Creating an Arachne Project

This in-depth tutorial describes how to create a simple Arachne project from scratch, explaining everything as it goes. You can find the complete source code used in this tutorial on Github.

In practice, you will probably want to start new Arachne projects using Arachne's project generator, as described on the main docs page. However, when learning Arachne, it is instructive to go through this excercise and create each part piece by piece, to gain an understanding of what the parts are and how they work together.

To make the most of this particular tutorial, you will be most effective if you already:

  • Have a basic knowledge of the Clojure language
  • Are comfortable with Clojure protocols and records
  • Have a Clojure editing environment that you are happy with. You should be able to launch a REPL, create Clojure source files, and evaluate forms from your source files in your REPL.

Creating the project

For this tutorial, we'll use leiningen to assemble our dependencies and launch a JVM.

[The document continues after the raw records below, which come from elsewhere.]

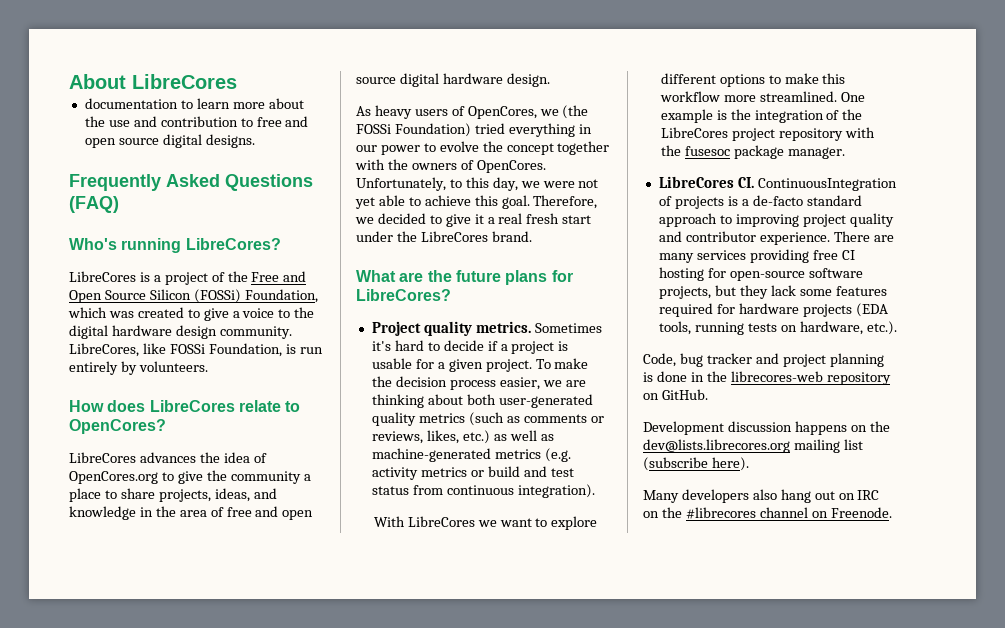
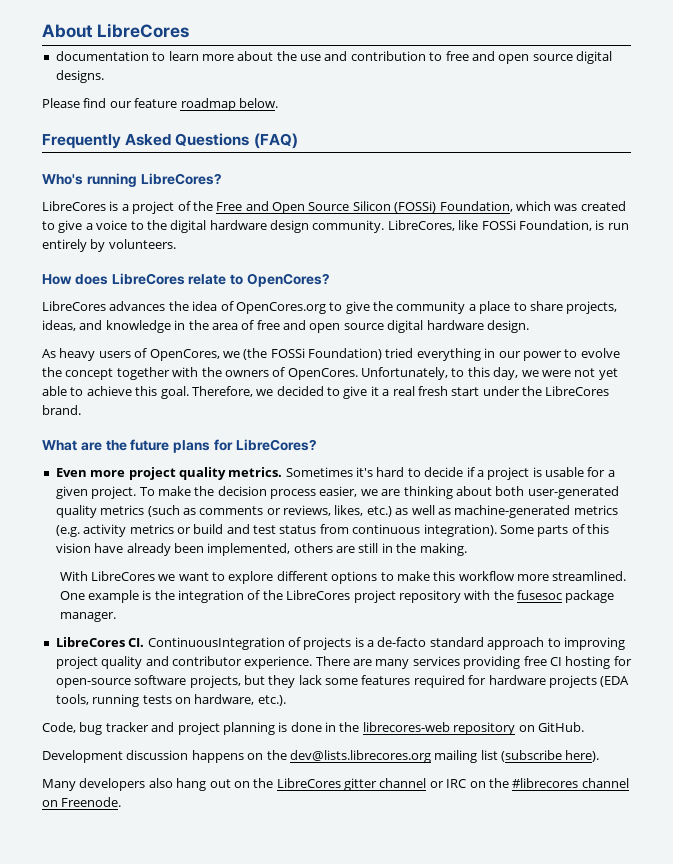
(255, 141) none -> [42,98,278,111] // Please find our feature roadmap below.
[371,321,421,336] Project -> [55,467,176,480] Even more project
(595, 491) none -> [499,524,609,537] [55,543,467,556] Some parts of this vision have already been implemented, others are still in the making.
(855, 496) none -> [253,778,444,791] the LibreCores gitter channel or

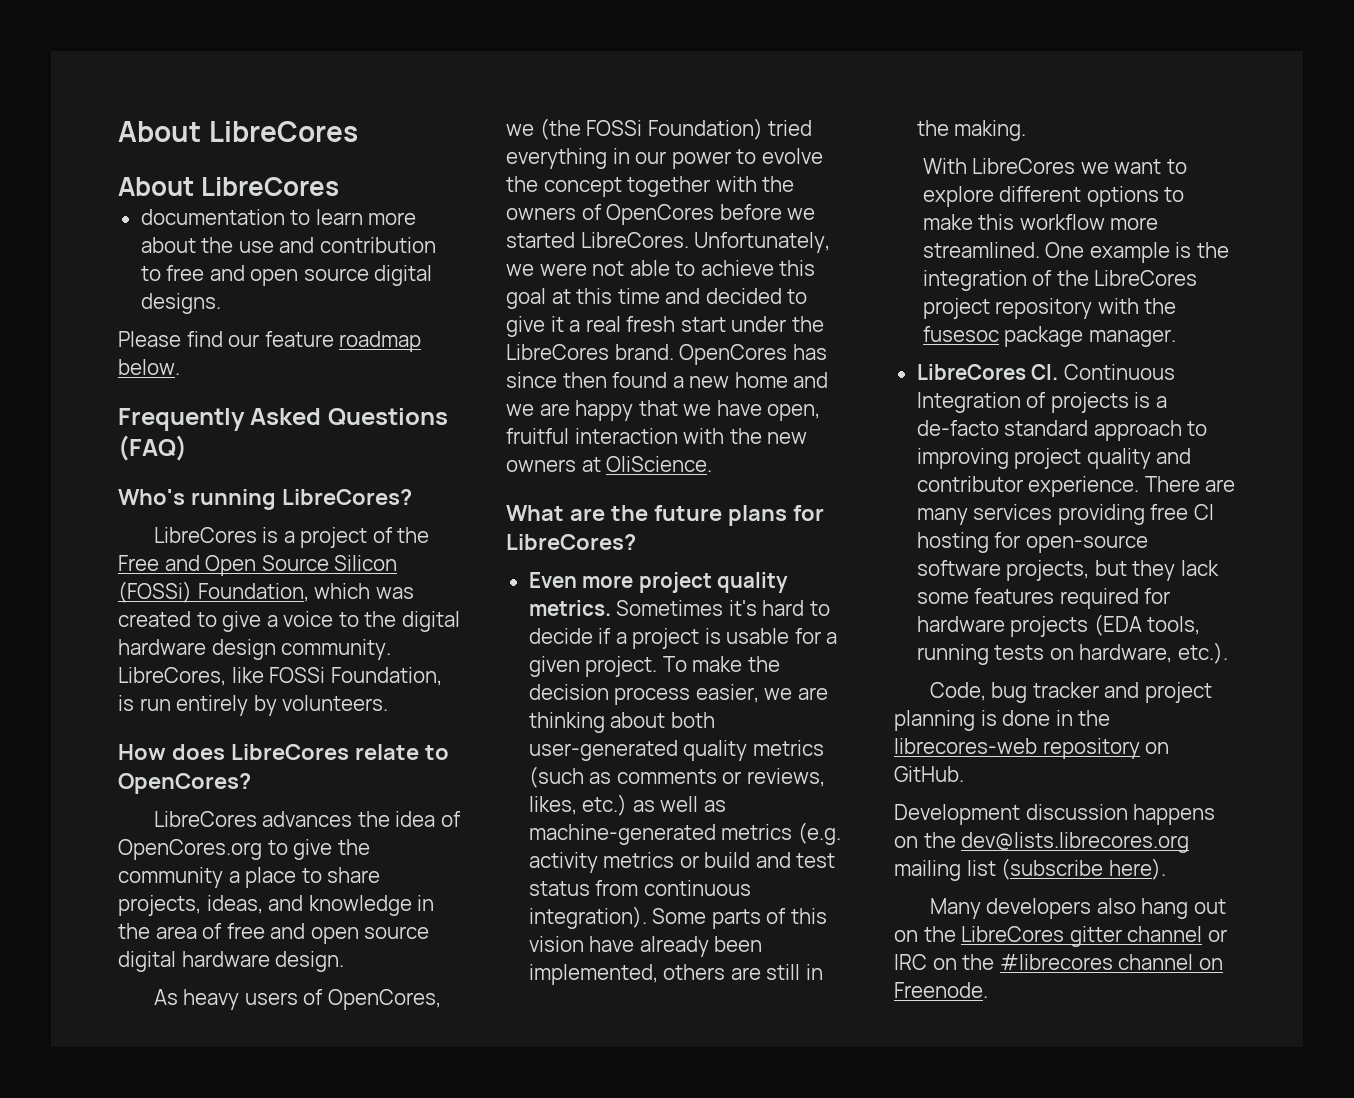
[42,23,189,38] About LibreCores -> [118,121,358,142] [118,177,340,196] About LibreCores // About LibreCores
[287,367,519,380] OpenCores. Unfortunately, to this day, -> [606,204,816,225] [506,232,831,253] OpenCores before we started LibreCores. Unfortunately,
[598,368,618,380] yet -> (625, 268) none
[160,386,274,399] goal. Therefore, we -> [506,288,701,309] goal at this time and
(81, 410) none -> [679,344,827,365] [506,372,829,388] [506,400,821,421] [506,428,808,444] [506,456,713,472] OpenCores has since then found a new home and we are happy that we have open, fruitful interaction with the new owners at OliScience.
[147,637,285,650] ContinuousIntegration -> [1063,364,1175,380] [916,392,1021,413] Continuous Integration

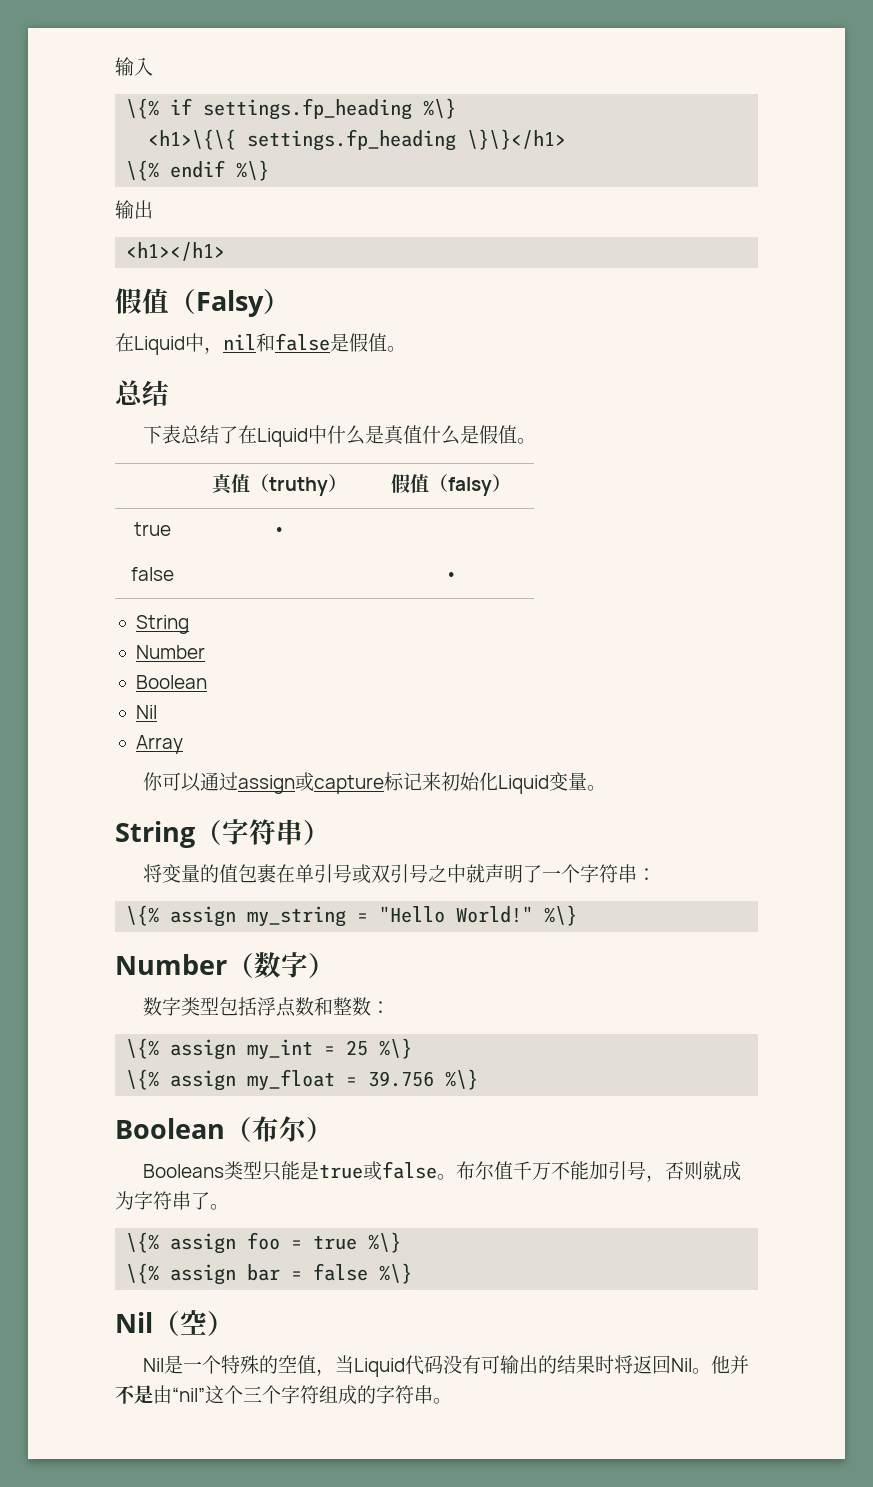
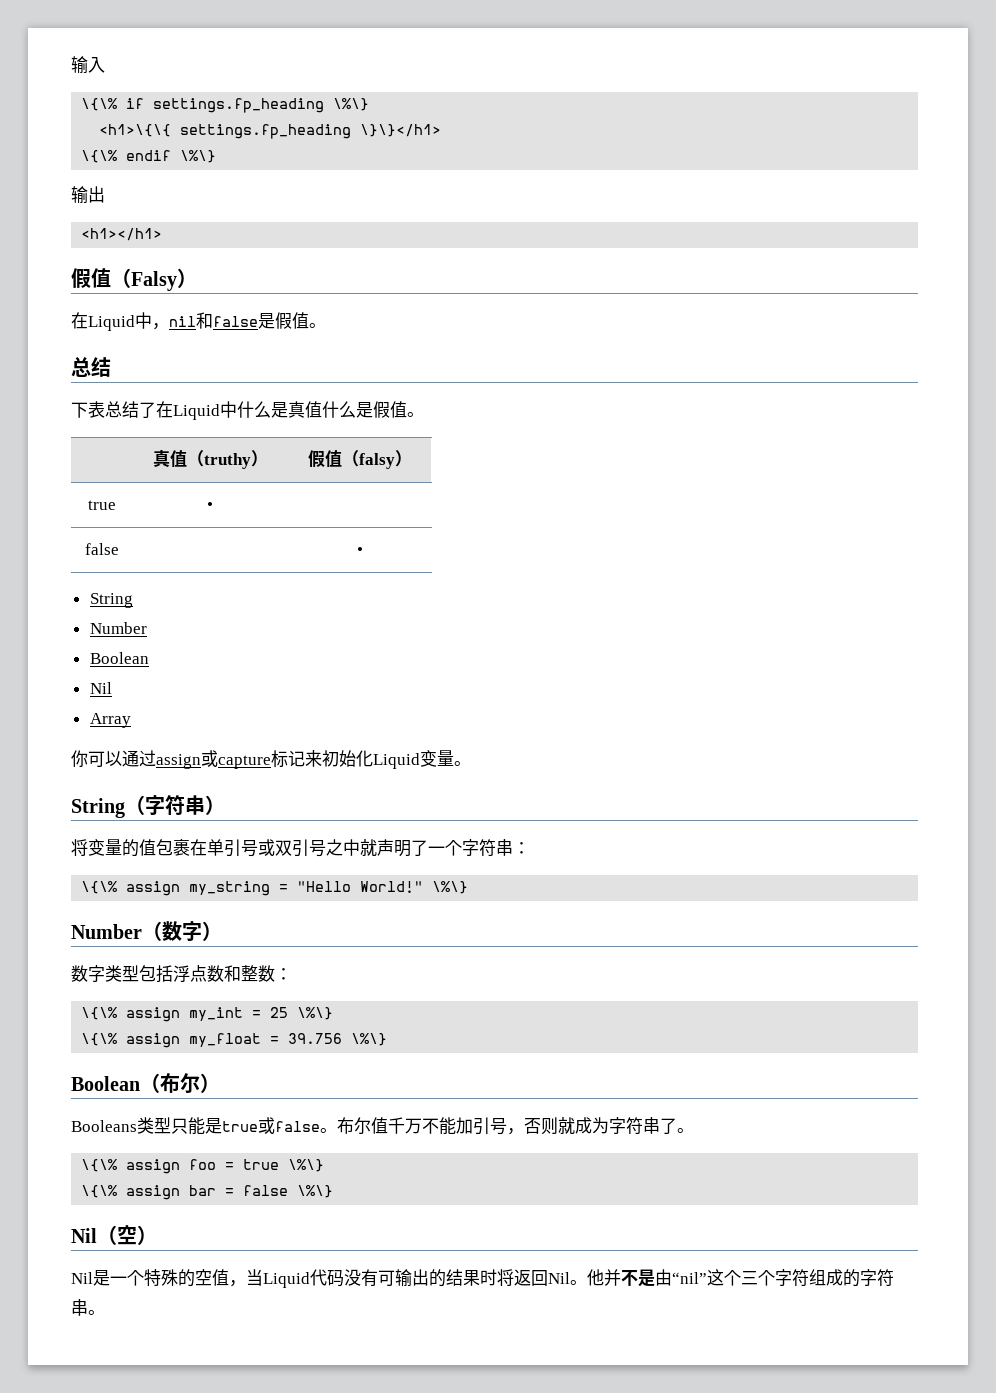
[126,98,160,119] \{% -> [81,98,118,111] \{\%
[423,98,457,119] %\} -> [333,98,370,111] \%\}
[126,160,270,181] \{% endif %\} -> [81,150,217,163] \{\% endif \%\}
[126,905,160,926] \{% -> [81,881,118,894] \{\%
[544,905,578,926] %\} -> [432,881,469,894] \%\}
[126,1038,160,1059] \{% -> [81,1007,118,1020] \{\%
[379,1038,413,1059] [126,1069,160,1090] %\} // \{% -> [297,1007,334,1020] [81,1033,118,1046] \%\} // \{\%
[445,1069,479,1090] %\} -> [351,1033,388,1046] \%\}
[126,1232,160,1253] \{% -> [81,1159,118,1172] \{\%
[368,1232,402,1253] [126,1263,160,1284] %\} // \{% -> [288,1159,325,1172] [81,1185,118,1198] \%\} // \{\%
[379,1263,413,1284] %\} -> [297,1185,334,1198] \%\}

First, let's create a new lein project. At the command line, navigate to a directory of your choice and type lein new myproj. This will create a directory called myproj containing a project.clj file and several stubbed source and test files.

For this tutorial, we will not be using the /test, /doc, README.md, LICENSE or CHANGELOG.md files, so we will delete them to keep things crystal clear.

After this step, your directory structure should be as follows:

myproj
├── project.clj
├── resources
└── src
    └── myproj
        └── core.clj

Edit the project.clj file to contain the following contents:

(defproject myproj "0.1.0-SNAPSHOT"
  :dependencies [[org.clojure/clojure "1.9.0-alpha14"]
                 [org.arachne-framework/arachne-core "<arachne-core-version>"]
                 [datascript "0.15.5"]
                 [ch.qos.logback/logback-classic "1.1.3"]]
  :source-paths ["src" "config"]
  :repositories [["arachne-dev"
                  "http://maven.arachne-framework.org/artifactory/arachne-dev"]])

You can just cut and paste for now, but if you're curious about what any of this means:

  • Arachne leverages the new clojure.spec library heavily, and therefore requires the latest alpha of Clojure 1.9
  • The version number for Arachne looks funky. WTF is <arachne-core-version> supposed to mean? Well, instead of using SNAPSHOT builds that are effectively mutable and can change underneath you, Arachne's dev builds are named with the following format: <semver>-<branch>-<commit-idx>-<commit-sha>. This guarantees that there is a unique version number for each dev build, and you can compare any two versions by looking at the commit-idx: we know that 0081 is newer than 0080 and older than 0082. Eventually, we'll move to regular release versions, but for now working with dev builds is the best way to stay up-to-date. See the Versions page for a list of all the most recent development versions.
  • We've included DataScript on the classpath, but we also could have used Datomic or Datomic Free. Arachne will detect which one is on your classpath and use whatever is present (there is also a way to specify explicitly which to use, if your project includes both Datomic and Datascript.)
  • In addition to your project source code, Arachne uses config scripts, conventionally stored in a directory named config. If you want these on the classpath, you have to specify this in leiningen.
  • Logging is provided by SLF4J, which is compatible with the logging used by most Clojure products (such as Datomic itself.) We can use any concrete logger that supports SLF4J. Logback is merely a common choice.
  • We need to add the arachne-dev repository explicitly, since Arachne is not yet deployed into Clojars or any other public maven repository.

Writing a component

Arachne uses Stuart Sierra's "Component" library as the foundation of its runtime system. Component defines the concept of a "component" (often called a "SierraComponent"), which is a (possibly stateful) object that can be started and stopped, as part of a larger system. SierraComponents can also have dependencies on eachother: more on that in the tutorial on dependency injection.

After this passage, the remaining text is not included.